** SUPPLIED RECORDS follows **

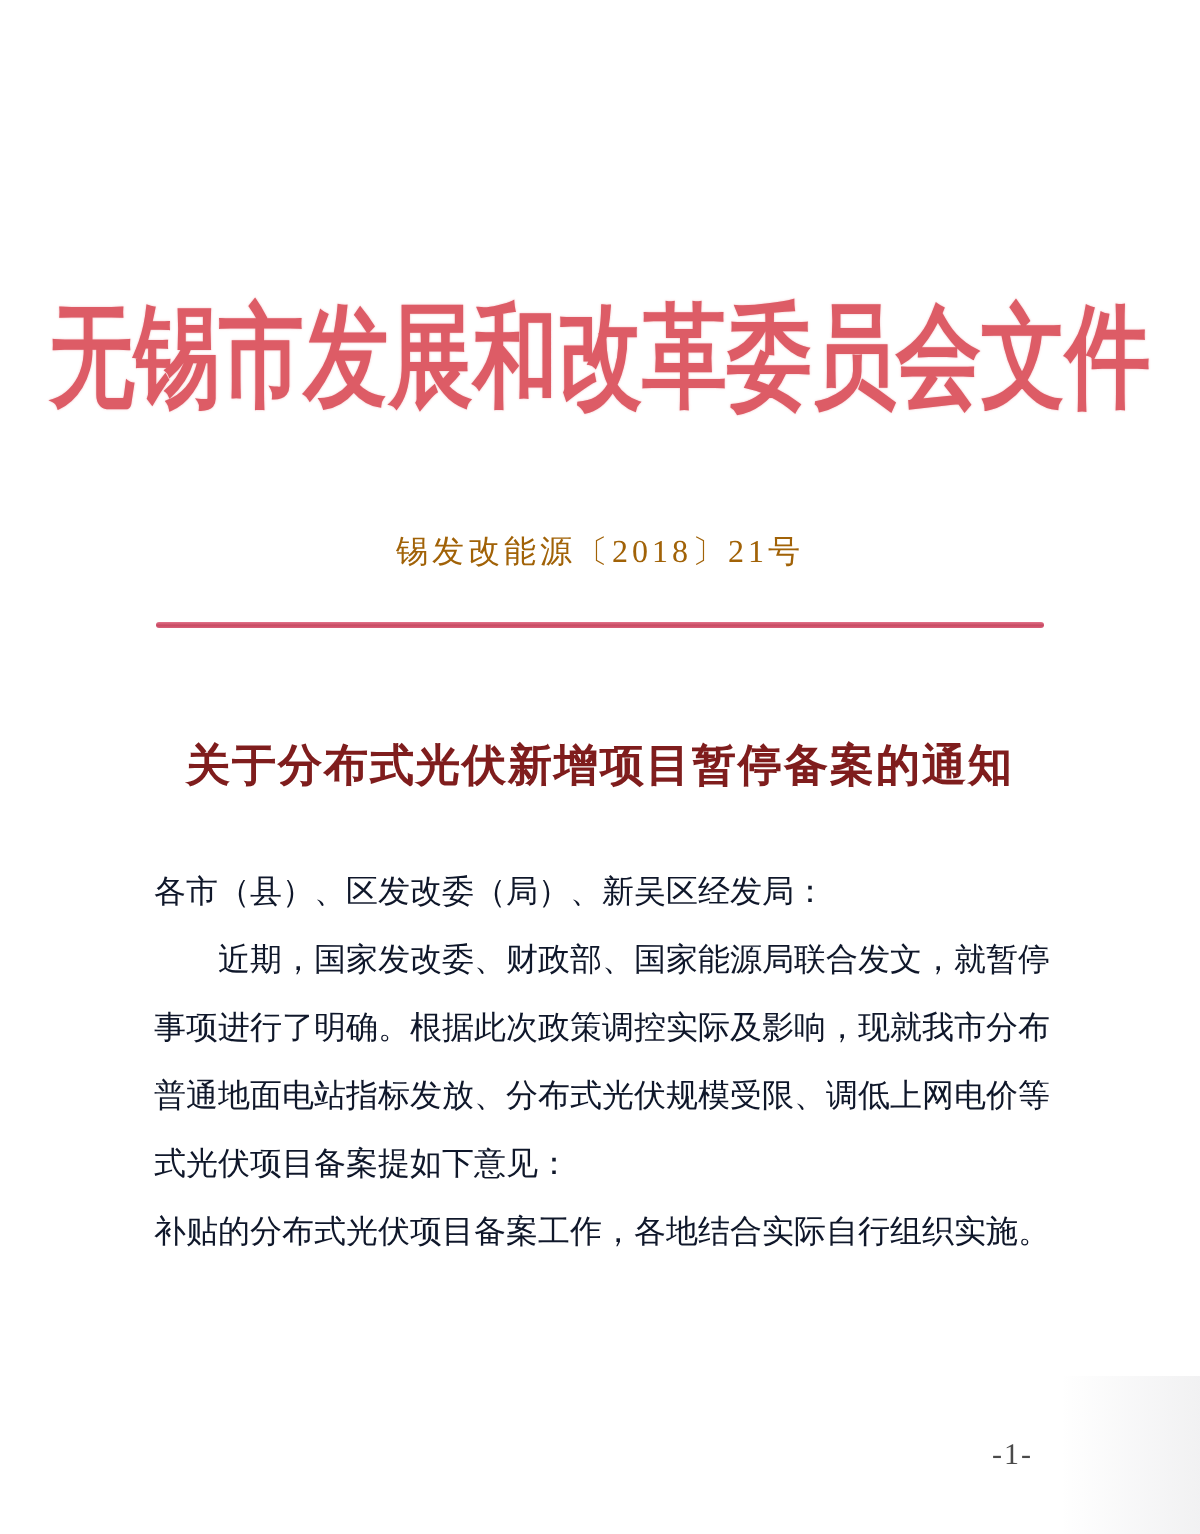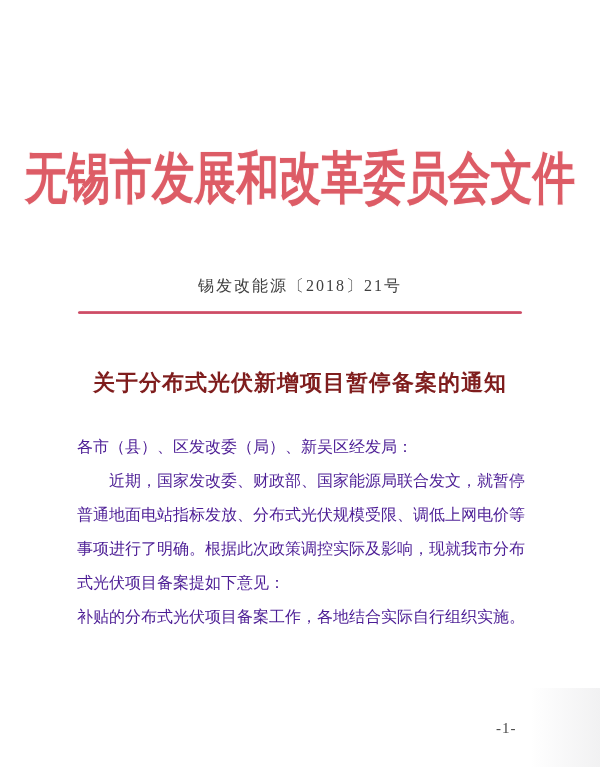"锡发改能源〔2018〕21号" .doc-number { color: #404040 -> #a16207; top: 276px -> 266px }
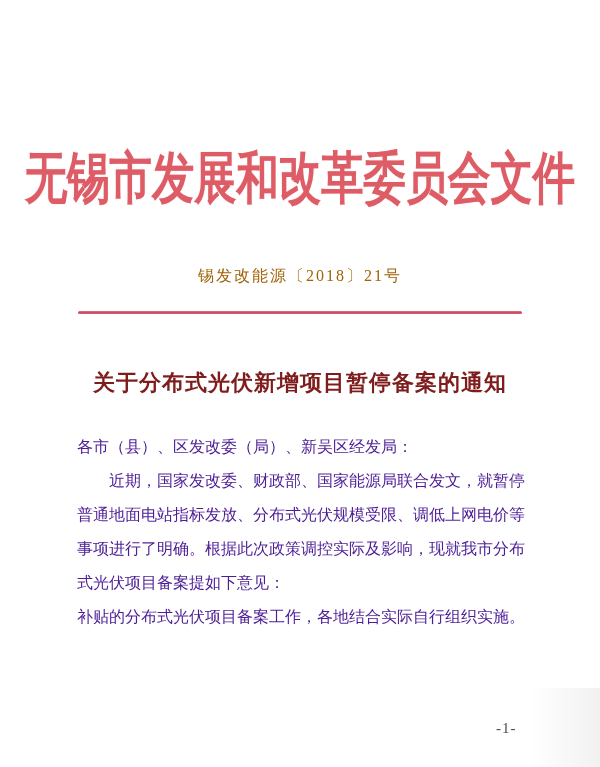"各市（县）、区发改委（局）、新吴区经发局：" .doc-body { color: #4c1d95 -> #0f172a }
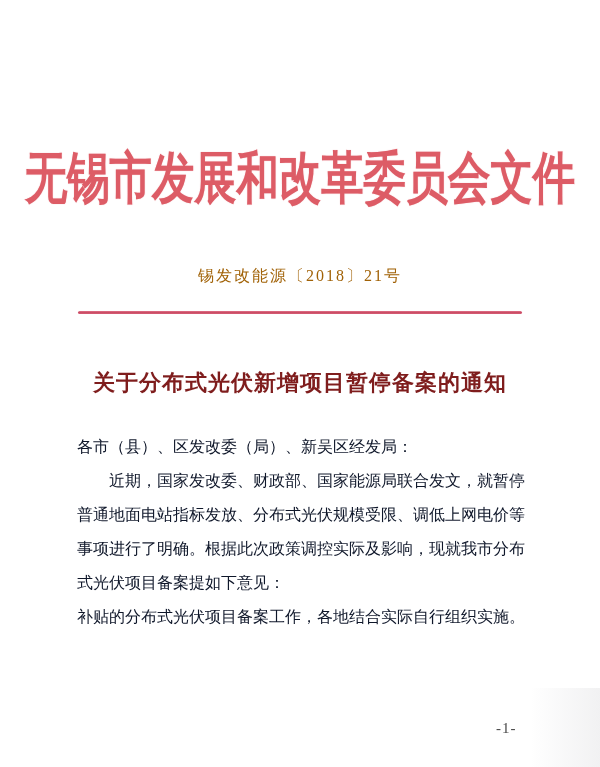"普通地面电站指标发放、分布式光伏规模受限、调低上网电价等" div.line { order: before "事项进行了明确。根据此次政策调控实际及影响，现就我市分布" -> after "事项进行了明确。根据此次政策调控实际及影响，现就我市分布" }
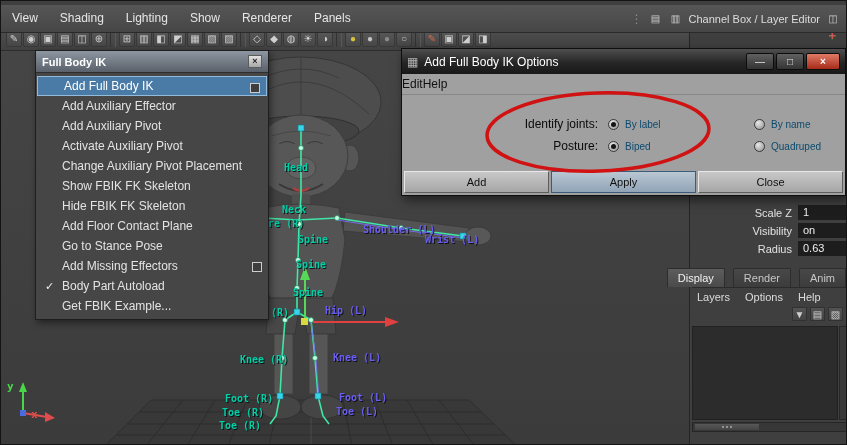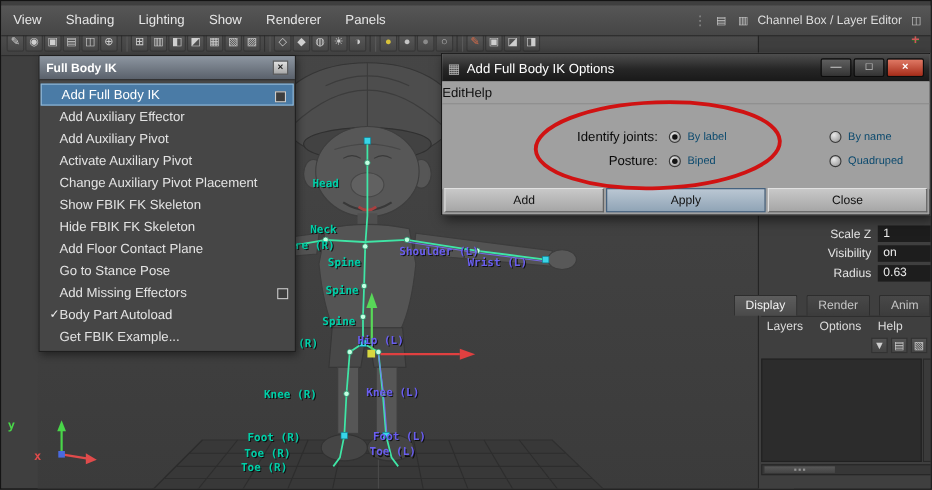"Add Full Body IK" .fbik-item { padding-left: 18px -> 26px }
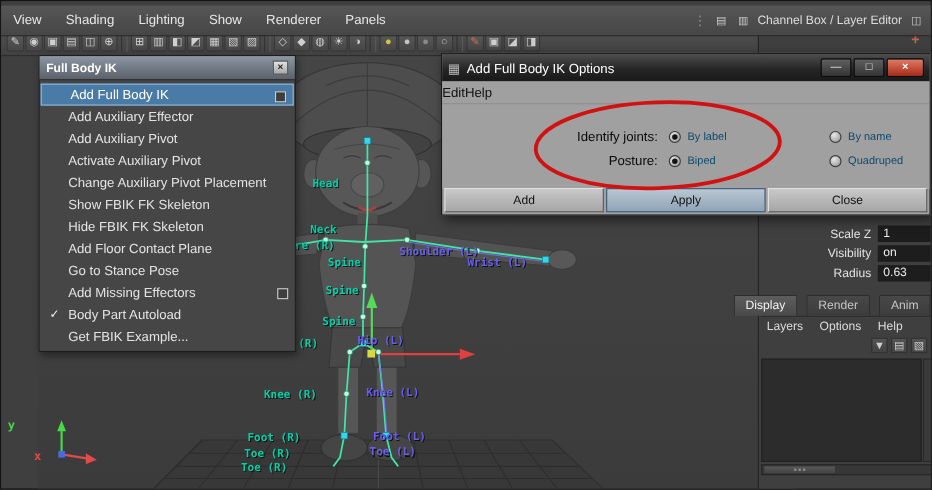"Head" .viewport { padding-left: 33px -> none }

** End of SUPPLIED RECORDS **

Output the listing above exactly as it stands; no picture should appear.

ANSWER SECTION =>
"锡发改能源〔2018〕21号" .doc-number { color: #404040 -> #a16207; top: 276px -> 266px }
"各市（县）、区发改委（局）、新吴区经发局：" .doc-body { color: #4c1d95 -> #0f172a }
"普通地面电站指标发放、分布式光伏规模受限、调低上网电价等" div.line { order: before "事项进行了明确。根据此次政策调控实际及影响，现就我市分布" -> after "事项进行了明确。根据此次政策调控实际及影响，现就我市分布" }
"Add Full Body IK" .fbik-item { padding-left: 18px -> 26px }
"Head" .viewport { padding-left: 33px -> none }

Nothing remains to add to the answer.